Data to examine:
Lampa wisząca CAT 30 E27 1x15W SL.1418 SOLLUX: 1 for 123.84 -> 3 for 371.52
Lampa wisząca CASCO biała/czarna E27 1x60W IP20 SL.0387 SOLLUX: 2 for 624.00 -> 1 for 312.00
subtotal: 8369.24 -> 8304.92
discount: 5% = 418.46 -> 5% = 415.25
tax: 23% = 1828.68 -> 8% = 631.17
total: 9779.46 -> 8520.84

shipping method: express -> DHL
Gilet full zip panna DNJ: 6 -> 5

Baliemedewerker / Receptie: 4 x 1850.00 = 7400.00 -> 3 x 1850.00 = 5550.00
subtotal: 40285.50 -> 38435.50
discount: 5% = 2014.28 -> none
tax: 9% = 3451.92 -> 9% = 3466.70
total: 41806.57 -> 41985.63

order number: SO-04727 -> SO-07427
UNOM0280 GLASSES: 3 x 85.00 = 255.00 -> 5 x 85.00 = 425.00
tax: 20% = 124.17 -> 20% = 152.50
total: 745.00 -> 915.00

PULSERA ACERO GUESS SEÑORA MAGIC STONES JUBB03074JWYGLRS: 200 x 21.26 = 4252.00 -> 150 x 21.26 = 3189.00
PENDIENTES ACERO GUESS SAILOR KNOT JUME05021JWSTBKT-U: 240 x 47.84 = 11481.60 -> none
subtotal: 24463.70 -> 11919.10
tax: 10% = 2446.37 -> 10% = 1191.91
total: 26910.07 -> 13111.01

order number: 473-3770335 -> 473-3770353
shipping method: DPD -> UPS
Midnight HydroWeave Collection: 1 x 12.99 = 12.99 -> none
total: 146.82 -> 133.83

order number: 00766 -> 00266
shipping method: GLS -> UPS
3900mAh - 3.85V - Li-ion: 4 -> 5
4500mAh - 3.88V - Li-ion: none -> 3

Your objective: The records above are to be returned exactly as they appear.

Your solution:
Lampa wisząca CAT 30 E27 1x15W SL.1418 SOLLUX: 1 for 123.84 -> 3 for 371.52
Lampa wisząca CASCO biała/czarna E27 1x60W IP20 SL.0387 SOLLUX: 2 for 624.00 -> 1 for 312.00
subtotal: 8369.24 -> 8304.92
discount: 5% = 418.46 -> 5% = 415.25
tax: 23% = 1828.68 -> 8% = 631.17
total: 9779.46 -> 8520.84

shipping method: express -> DHL
Gilet full zip panna DNJ: 6 -> 5

Baliemedewerker / Receptie: 4 x 1850.00 = 7400.00 -> 3 x 1850.00 = 5550.00
subtotal: 40285.50 -> 38435.50
discount: 5% = 2014.28 -> none
tax: 9% = 3451.92 -> 9% = 3466.70
total: 41806.57 -> 41985.63

order number: SO-04727 -> SO-07427
UNOM0280 GLASSES: 3 x 85.00 = 255.00 -> 5 x 85.00 = 425.00
tax: 20% = 124.17 -> 20% = 152.50
total: 745.00 -> 915.00

PULSERA ACERO GUESS SEÑORA MAGIC STONES JUBB03074JWYGLRS: 200 x 21.26 = 4252.00 -> 150 x 21.26 = 3189.00
PENDIENTES ACERO GUESS SAILOR KNOT JUME05021JWSTBKT-U: 240 x 47.84 = 11481.60 -> none
subtotal: 24463.70 -> 11919.10
tax: 10% = 2446.37 -> 10% = 1191.91
total: 26910.07 -> 13111.01

order number: 473-3770335 -> 473-3770353
shipping method: DPD -> UPS
Midnight HydroWeave Collection: 1 x 12.99 = 12.99 -> none
total: 146.82 -> 133.83

order number: 00766 -> 00266
shipping method: GLS -> UPS
3900mAh - 3.85V - Li-ion: 4 -> 5
4500mAh - 3.88V - Li-ion: none -> 3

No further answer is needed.